__TASK OBJECTIVE__: Write out again, word for word, the lines below from the line that holds "row order: none -> Tahakkuk ascending" through the line that holds "Basit Usulde Gelir", omitting pictures.

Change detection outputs
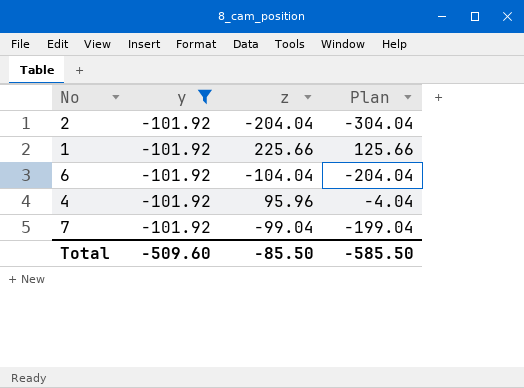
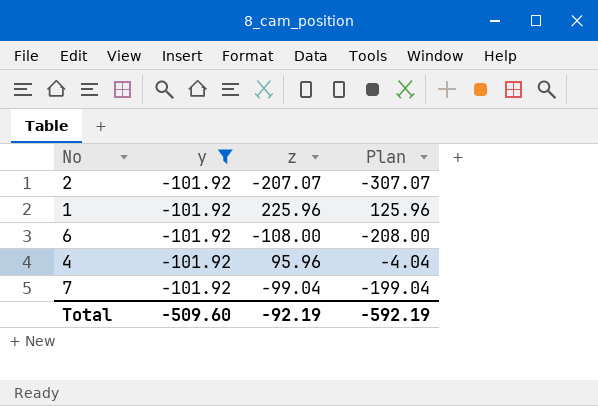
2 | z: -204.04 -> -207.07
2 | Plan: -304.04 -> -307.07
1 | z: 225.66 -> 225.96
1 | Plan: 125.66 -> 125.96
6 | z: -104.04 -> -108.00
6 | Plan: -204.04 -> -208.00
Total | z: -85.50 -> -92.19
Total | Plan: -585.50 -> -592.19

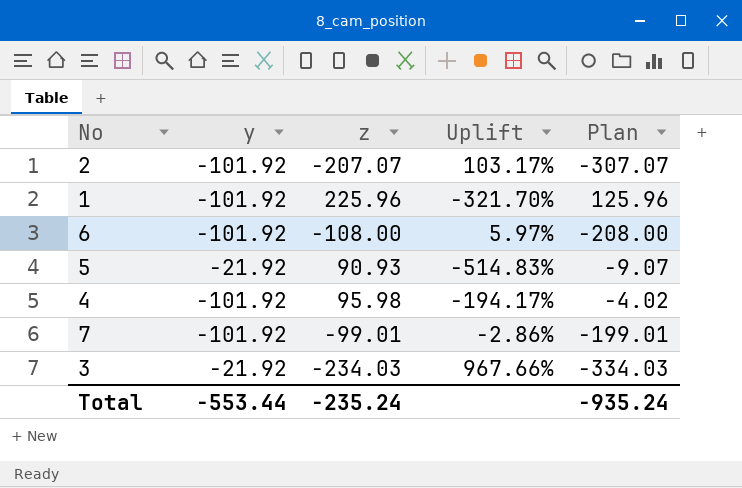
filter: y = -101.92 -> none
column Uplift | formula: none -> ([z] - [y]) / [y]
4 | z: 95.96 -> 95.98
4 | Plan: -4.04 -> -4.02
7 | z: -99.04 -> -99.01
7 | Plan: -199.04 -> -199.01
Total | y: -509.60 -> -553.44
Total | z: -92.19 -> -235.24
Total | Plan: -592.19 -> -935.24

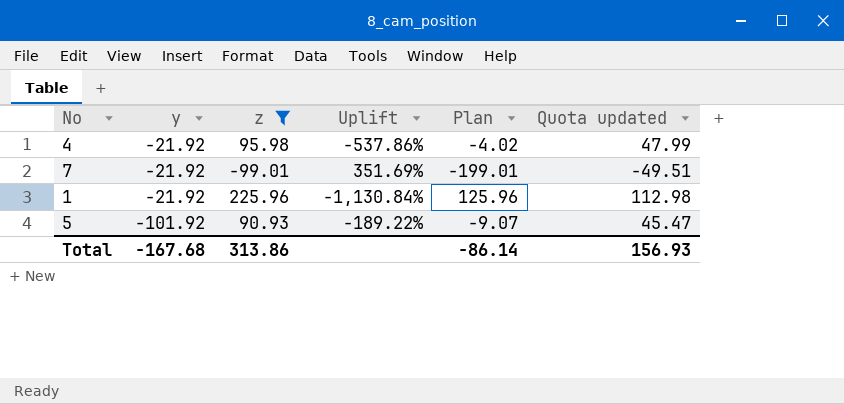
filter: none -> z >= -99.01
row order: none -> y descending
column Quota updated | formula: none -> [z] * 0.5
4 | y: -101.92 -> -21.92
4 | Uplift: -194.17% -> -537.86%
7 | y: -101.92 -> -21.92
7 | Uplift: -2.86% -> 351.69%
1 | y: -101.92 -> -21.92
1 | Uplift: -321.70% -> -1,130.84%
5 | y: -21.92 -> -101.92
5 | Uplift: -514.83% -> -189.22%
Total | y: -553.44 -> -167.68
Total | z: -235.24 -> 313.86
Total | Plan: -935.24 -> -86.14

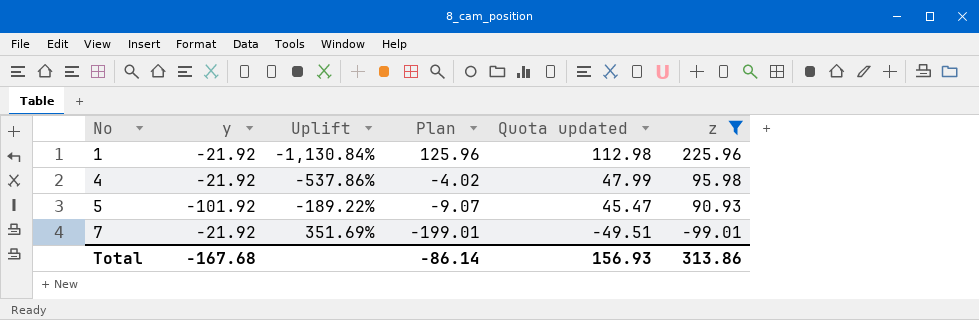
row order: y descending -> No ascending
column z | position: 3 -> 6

==

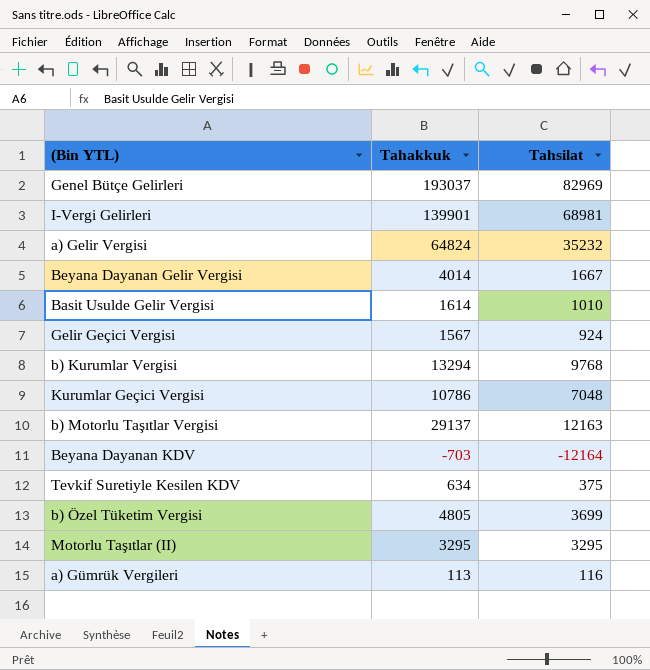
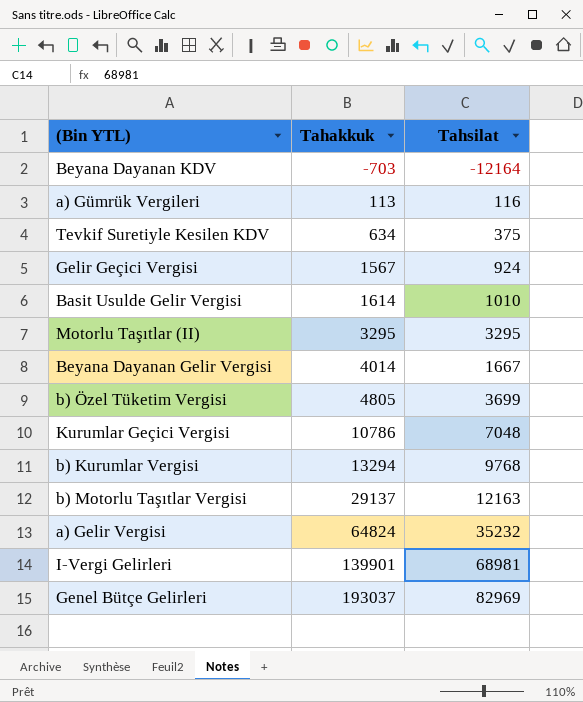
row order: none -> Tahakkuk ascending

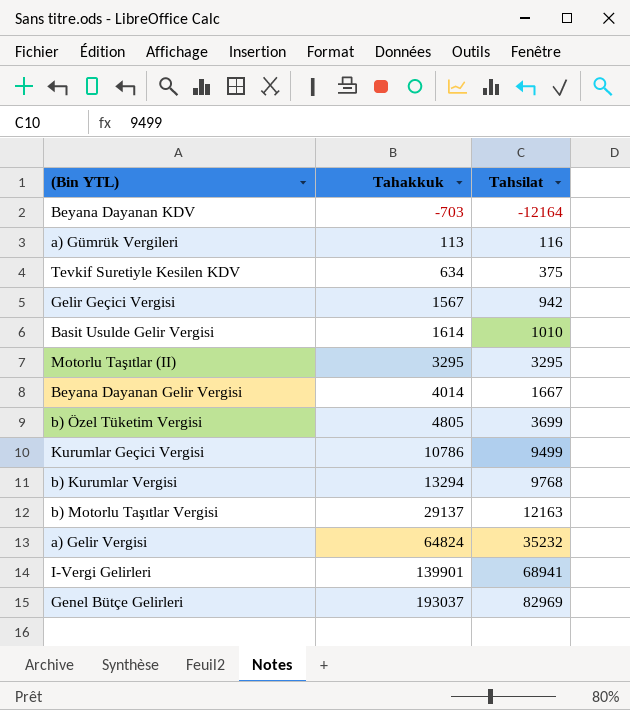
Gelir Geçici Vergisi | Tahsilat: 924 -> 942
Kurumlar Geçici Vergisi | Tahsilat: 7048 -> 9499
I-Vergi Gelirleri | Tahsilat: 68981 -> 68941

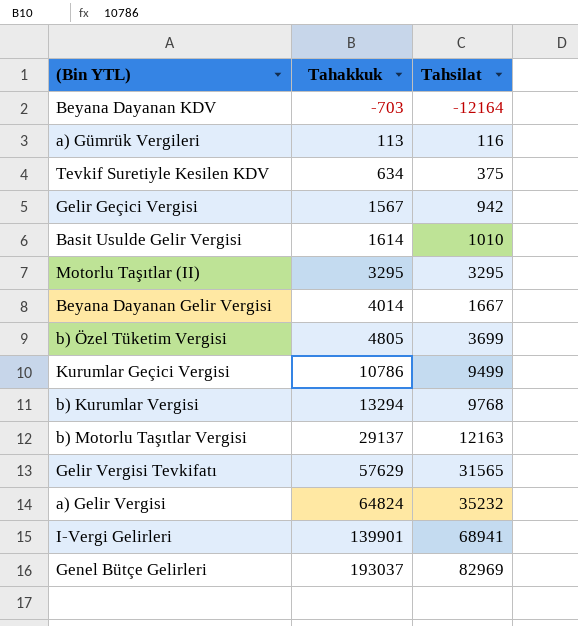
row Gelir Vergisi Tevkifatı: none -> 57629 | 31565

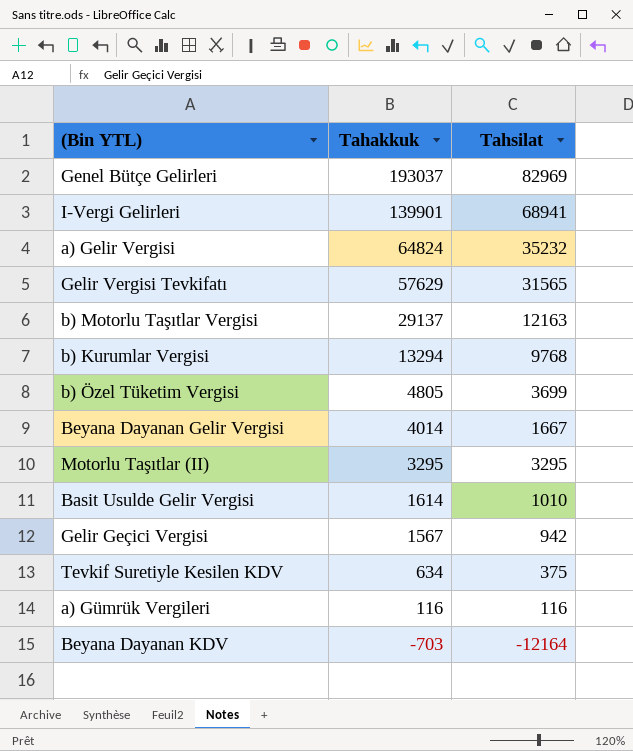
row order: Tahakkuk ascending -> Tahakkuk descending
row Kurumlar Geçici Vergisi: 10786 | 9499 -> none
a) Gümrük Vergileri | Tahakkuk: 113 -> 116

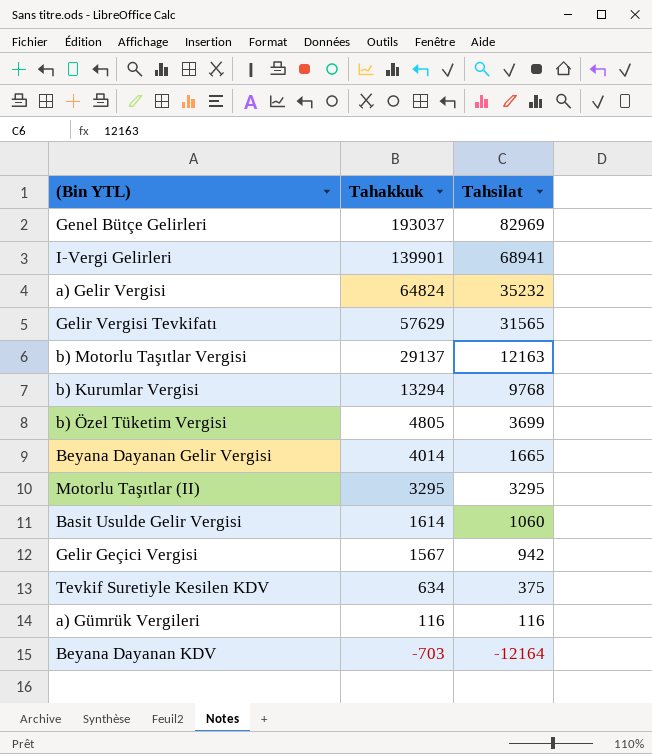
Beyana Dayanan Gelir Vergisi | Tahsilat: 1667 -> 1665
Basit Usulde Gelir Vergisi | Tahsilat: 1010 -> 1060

__WRITTEN ANSWER__:
row order: none -> Tahakkuk ascending

Gelir Geçici Vergisi | Tahsilat: 924 -> 942
Kurumlar Geçici Vergisi | Tahsilat: 7048 -> 9499
I-Vergi Gelirleri | Tahsilat: 68981 -> 68941

row Gelir Vergisi Tevkifatı: none -> 57629 | 31565

row order: Tahakkuk ascending -> Tahakkuk descending
row Kurumlar Geçici Vergisi: 10786 | 9499 -> none
a) Gümrük Vergileri | Tahakkuk: 113 -> 116

Beyana Dayanan Gelir Vergisi | Tahsilat: 1667 -> 1665
Basit Usulde Gelir Vergisi | Tahsilat: 1010 -> 1060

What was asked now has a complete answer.